Proposed solution
I was able to finally crack it for a truly vectorized solution that uses logical indexing to select the elements from the input matrix that are to be summed up. This magic was achieved with bsxfun with its optional functional handle @mod. The code is listed below -
[m,n] = size(M);
mask = bsxfun(@mod,1:n,(1:m)')==1; %//'# all of magic happens here as it creates
%// a logical mask of 1's at places in input matrix
%// whose elements are to be summed and 0's elsewhere.
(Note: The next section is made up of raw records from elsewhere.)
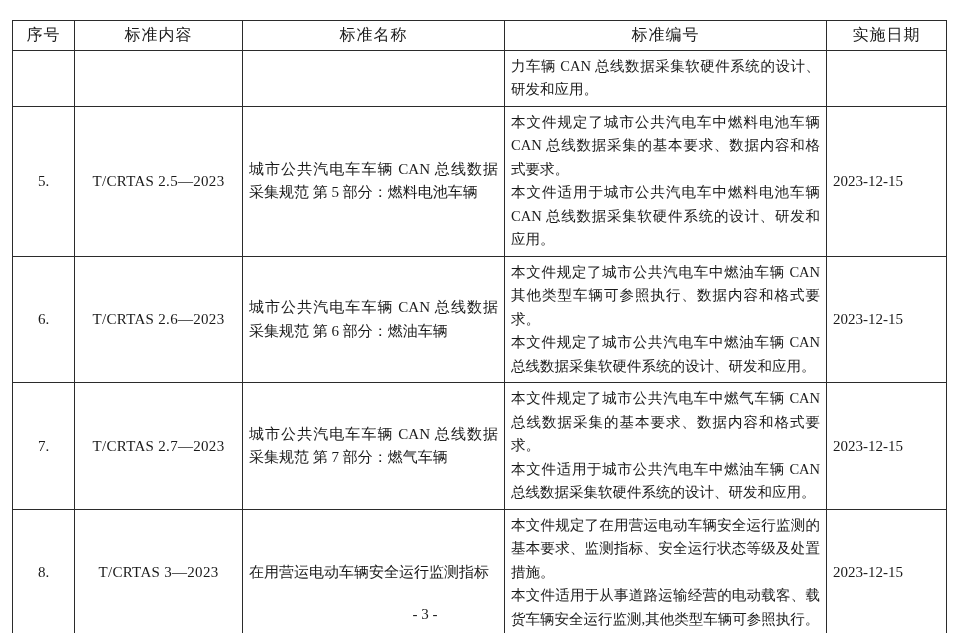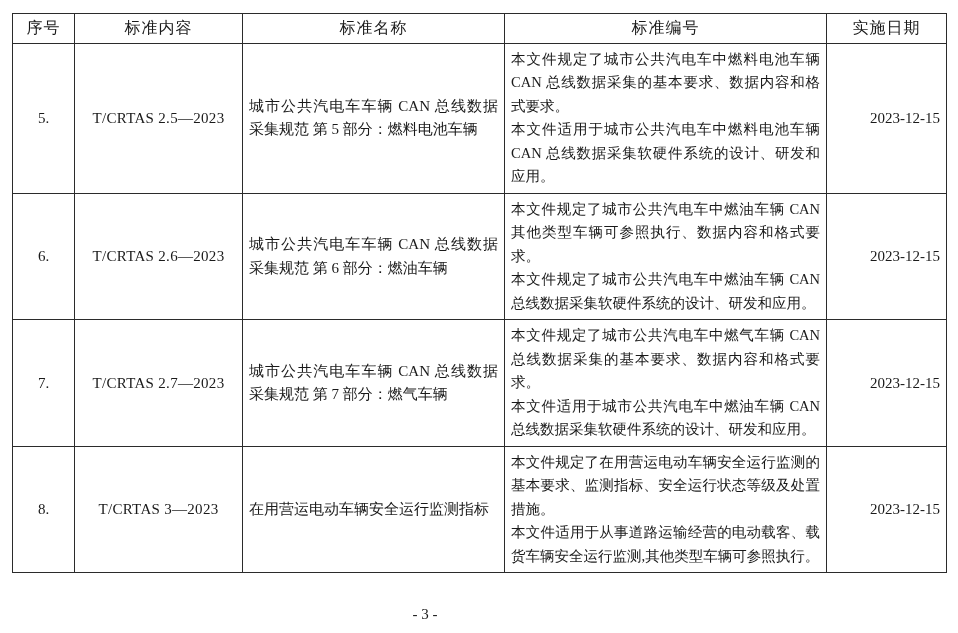--- a/index.html
+++ b/index.html
@@ -13,21 +13,21 @@
     font-family: "Liberation Serif", "DejaVu Serif", serif;
     color: #1a1a1a;
     position: relative;
     overflow: hidden;
   }
   .page {
     width: 850px;
     height: 633px;
     position: relative;
     box-sizing: border-box;
-    padding: 13px 12px 0 12px;
+    padding: 20px 12px 0 12px;
   }
   table.std-table {
     border-collapse: collapse;
     width: 934px;
     margin: 0 auto;
     table-layout: fixed;
   }
   table.std-table th,
   table.std-table td {
     border: 1px solid #2b2b2b;
@@ -67,21 +67,21 @@
     padding: 6px 8px;
   }
   td.cell-content {
     font-size: 14.5px;
     line-height: 1.62;
     text-align: justify;
     padding: 6px 8px;
     vertical-align: middle;
   }
   td.cell-date {
-    text-align: right;
+    text-align: left;
     font-size: 15px;
     font-family: "Liberation Serif", serif;
   }
   .content-para {
     margin: 0;
   }
   .content-para + .content-para {
     margin-top: 0;
   }
   .footer {
@@ -121,20 +121,29 @@
       <tr>
         <th>序号</th>
         <th>标准内容</th>
         <th>标准名称</th>
         <th>标准编号</th>
         <th>实施日期</th>
       </tr>
     </thead>
     <tbody>
 
+      <tr class="continuation">
+        <td class="cell-no"></td>
+        <td class="cell-code"></td>
+        <td class="cell-name"></td>
+        <td class="cell-content">
+          <p class="content-para">力车辆 CAN 总线数据采集软硬件系统的设计、研发和应用。</p>
+        </td>
+        <td class="cell-date"></td>
+      </tr>
 
       <tr>
         <td class="cell-no">5.</td>
         <td class="cell-code">T/CRTAS 2.5—2023</td>
         <td class="cell-name">城市公共汽电车车辆 CAN 总线数据采集规范 第 5 部分：燃料电池车辆</td>
         <td class="cell-content">
           <p class="content-para">本文件规定了城市公共汽电车中燃料电池车辆 CAN 总线数据采集的基本要求、数据内容和格式要求。</p>
           <p class="content-para">本文件适用于城市公共汽电车中燃料电池车辆 CAN 总线数据采集软硬件系统的设计、研发和应用。</p>
         </td>
         <td class="cell-date">2023-12-15</td>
mask(1,:) = 1; %// set the first row as all ones as we need to sum all of those
sumvals = sum(mask.*M,2); %// finally get the sum values
Benchmarking
In this benchmarking section I am including the four approaches - The one listed earlier in this post and its GPU ported version,
arrayfun and sparse based approaches listed in the other solution.
Three sets of input data were used for the benchmarking -
Set 1: Number of columns is kept at a multiple factor of 10 with respect to the number of rows in the input matrix as used in the question.
Set 2: The number of rows are extended so that number of rows is now 10x number of columns. This would really test out the loopy codes, as the
number of iterations would be more in this case.
Set 3: This set is an extension of set2, to further increase the number of rows and thus would be another great test between truly vectorized approaches
against others.
The function codes used for benchmarking are listed next -
function sumvals = sumrows_stepped_bsxfun(M)
//... same as the code posted earlier
return
function sumvals = sumrows_stepped_bsxfun_gpu(M)
gM = gpuArray(M);
[m,n] = size(gM);
mask = bsxfun(@mod,gpuArray.colon(1,n),gpuArray.colon(1,m)')==1; %//'
sumvals = gather(sum(mask.*gM,2));
sumvals(1) = sum(M(1,:));
return
function S = sumrows_stepped_arrayfun(M)
[m,n] = size(M);
S = arrayfun(@(x) sum(M(x,1:x:n)), 1:m);
return
function B = sumrows_stepped_sparse(M)
sz = size(M);
A=sparse(sz(1),sz(2));
for n=1:sz(1),
A(n, 1:n:end)=1;
end
B=full(sum(M.*A,2));
return
Please note that timeit was used for timing CPU based codes and gputimeit for GPU based codes.
System Configuration used for testing -
MATLAB Version: 8.3.0.532 (R2014a)
Operating System: Windows 7
RAM: 3GB
CPU Model: IntelĀ® PentiumĀ® Processor E5400 (2M Cache, 2.70 GHz)
GPU Model: GTX 750Ti 2GB
The benchmarking results thus obtained -



Conclusions
For datasizes with number of rows lesser than the number of columns, the number of iterations being a small number, loopy codes seem to have the upper-hand.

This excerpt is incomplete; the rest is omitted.